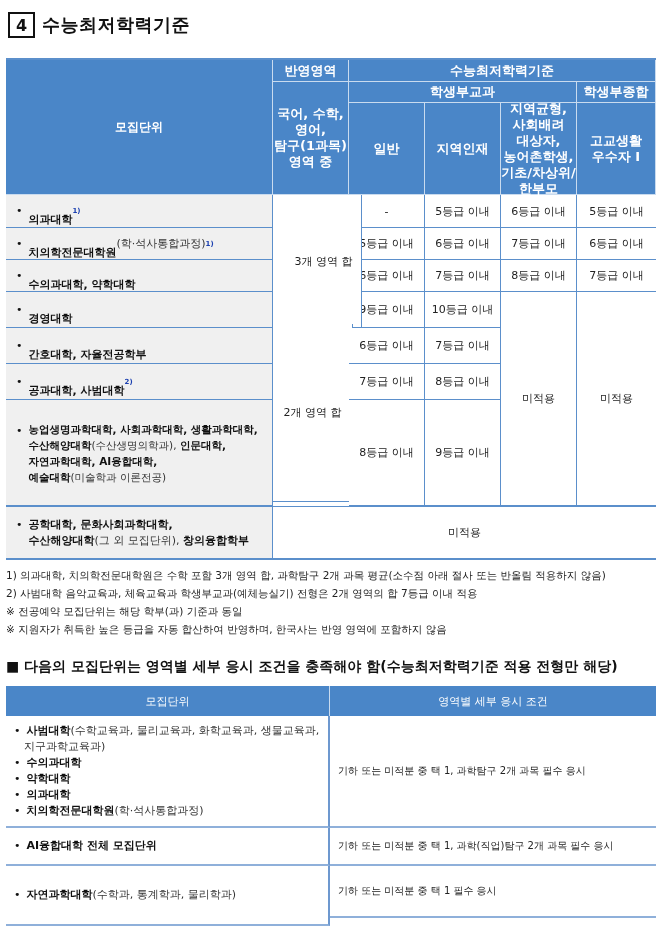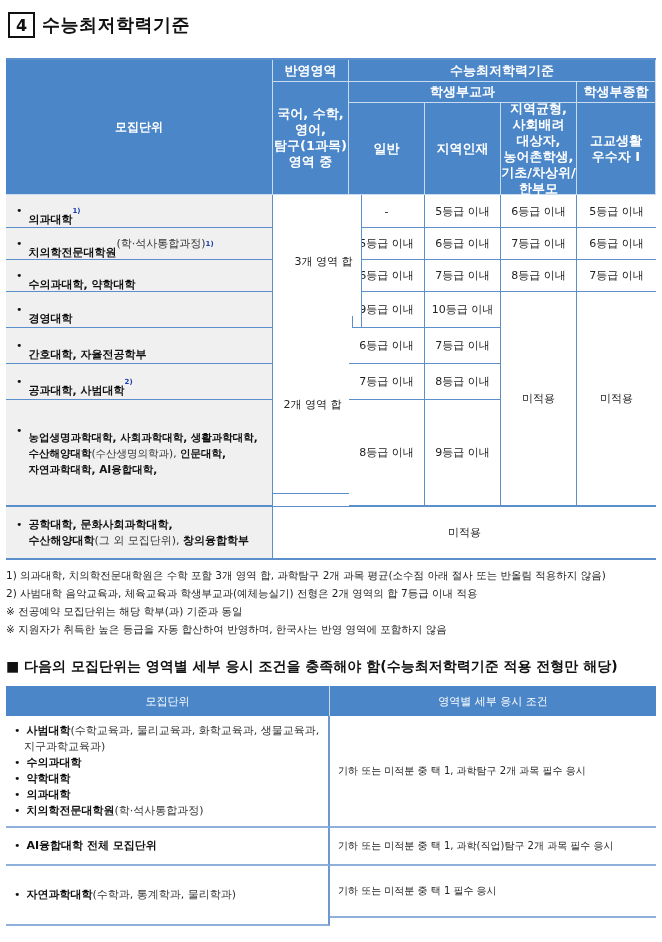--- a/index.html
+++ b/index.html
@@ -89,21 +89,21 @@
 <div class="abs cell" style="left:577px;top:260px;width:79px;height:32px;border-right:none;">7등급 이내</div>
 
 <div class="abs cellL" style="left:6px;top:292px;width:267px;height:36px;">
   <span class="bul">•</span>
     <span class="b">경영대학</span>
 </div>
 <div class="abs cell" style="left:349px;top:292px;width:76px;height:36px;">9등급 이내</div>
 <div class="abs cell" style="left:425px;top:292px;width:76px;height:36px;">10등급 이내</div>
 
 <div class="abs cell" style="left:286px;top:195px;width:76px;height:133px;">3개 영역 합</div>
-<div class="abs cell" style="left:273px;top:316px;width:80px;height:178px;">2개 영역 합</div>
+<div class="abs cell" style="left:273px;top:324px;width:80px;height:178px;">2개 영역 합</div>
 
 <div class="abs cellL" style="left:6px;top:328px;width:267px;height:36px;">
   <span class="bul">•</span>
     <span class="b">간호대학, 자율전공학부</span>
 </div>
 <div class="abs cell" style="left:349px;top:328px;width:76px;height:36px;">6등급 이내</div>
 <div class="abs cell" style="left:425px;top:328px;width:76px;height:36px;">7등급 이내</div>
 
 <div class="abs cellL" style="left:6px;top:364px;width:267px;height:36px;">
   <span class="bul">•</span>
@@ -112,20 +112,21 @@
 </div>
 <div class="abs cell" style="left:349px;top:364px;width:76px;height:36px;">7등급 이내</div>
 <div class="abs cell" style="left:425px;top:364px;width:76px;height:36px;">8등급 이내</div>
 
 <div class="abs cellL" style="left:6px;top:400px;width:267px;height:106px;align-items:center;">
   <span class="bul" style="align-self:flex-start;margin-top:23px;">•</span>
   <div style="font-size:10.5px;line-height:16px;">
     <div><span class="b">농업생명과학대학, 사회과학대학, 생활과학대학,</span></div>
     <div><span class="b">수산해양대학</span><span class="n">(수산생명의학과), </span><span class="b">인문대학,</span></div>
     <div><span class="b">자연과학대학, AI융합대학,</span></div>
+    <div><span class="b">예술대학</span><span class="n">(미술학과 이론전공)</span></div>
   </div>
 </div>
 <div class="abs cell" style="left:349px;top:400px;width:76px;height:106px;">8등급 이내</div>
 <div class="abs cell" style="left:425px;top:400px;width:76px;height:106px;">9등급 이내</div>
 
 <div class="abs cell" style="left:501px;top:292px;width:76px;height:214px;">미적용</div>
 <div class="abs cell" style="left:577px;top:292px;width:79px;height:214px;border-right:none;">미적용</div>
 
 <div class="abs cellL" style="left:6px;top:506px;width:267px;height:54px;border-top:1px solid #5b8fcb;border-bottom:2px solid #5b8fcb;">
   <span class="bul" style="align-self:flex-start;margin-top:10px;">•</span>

Your instructions: Every entry above needs to be duplicated exactly, without its images.

Final answer:
--- a/index.html
+++ b/index.html
@@ -89,21 +89,21 @@
 <div class="abs cell" style="left:577px;top:260px;width:79px;height:32px;border-right:none;">7등급 이내</div>
 
 <div class="abs cellL" style="left:6px;top:292px;width:267px;height:36px;">
   <span class="bul">•</span>
     <span class="b">경영대학</span>
 </div>
 <div class="abs cell" style="left:349px;top:292px;width:76px;height:36px;">9등급 이내</div>
 <div class="abs cell" style="left:425px;top:292px;width:76px;height:36px;">10등급 이내</div>
 
 <div class="abs cell" style="left:286px;top:195px;width:76px;height:133px;">3개 영역 합</div>
-<div class="abs cell" style="left:273px;top:316px;width:80px;height:178px;">2개 영역 합</div>
+<div class="abs cell" style="left:273px;top:324px;width:80px;height:178px;">2개 영역 합</div>
 
 <div class="abs cellL" style="left:6px;top:328px;width:267px;height:36px;">
   <span class="bul">•</span>
     <span class="b">간호대학, 자율전공학부</span>
 </div>
 <div class="abs cell" style="left:349px;top:328px;width:76px;height:36px;">6등급 이내</div>
 <div class="abs cell" style="left:425px;top:328px;width:76px;height:36px;">7등급 이내</div>
 
 <div class="abs cellL" style="left:6px;top:364px;width:267px;height:36px;">
   <span class="bul">•</span>
@@ -112,20 +112,21 @@
 </div>
 <div class="abs cell" style="left:349px;top:364px;width:76px;height:36px;">7등급 이내</div>
 <div class="abs cell" style="left:425px;top:364px;width:76px;height:36px;">8등급 이내</div>
 
 <div class="abs cellL" style="left:6px;top:400px;width:267px;height:106px;align-items:center;">
   <span class="bul" style="align-self:flex-start;margin-top:23px;">•</span>
   <div style="font-size:10.5px;line-height:16px;">
     <div><span class="b">농업생명과학대학, 사회과학대학, 생활과학대학,</span></div>
     <div><span class="b">수산해양대학</span><span class="n">(수산생명의학과), </span><span class="b">인문대학,</span></div>
     <div><span class="b">자연과학대학, AI융합대학,</span></div>
+    <div><span class="b">예술대학</span><span class="n">(미술학과 이론전공)</span></div>
   </div>
 </div>
 <div class="abs cell" style="left:349px;top:400px;width:76px;height:106px;">8등급 이내</div>
 <div class="abs cell" style="left:425px;top:400px;width:76px;height:106px;">9등급 이내</div>
 
 <div class="abs cell" style="left:501px;top:292px;width:76px;height:214px;">미적용</div>
 <div class="abs cell" style="left:577px;top:292px;width:79px;height:214px;border-right:none;">미적용</div>
 
 <div class="abs cellL" style="left:6px;top:506px;width:267px;height:54px;border-top:1px solid #5b8fcb;border-bottom:2px solid #5b8fcb;">
   <span class="bul" style="align-self:flex-start;margin-top:10px;">•</span>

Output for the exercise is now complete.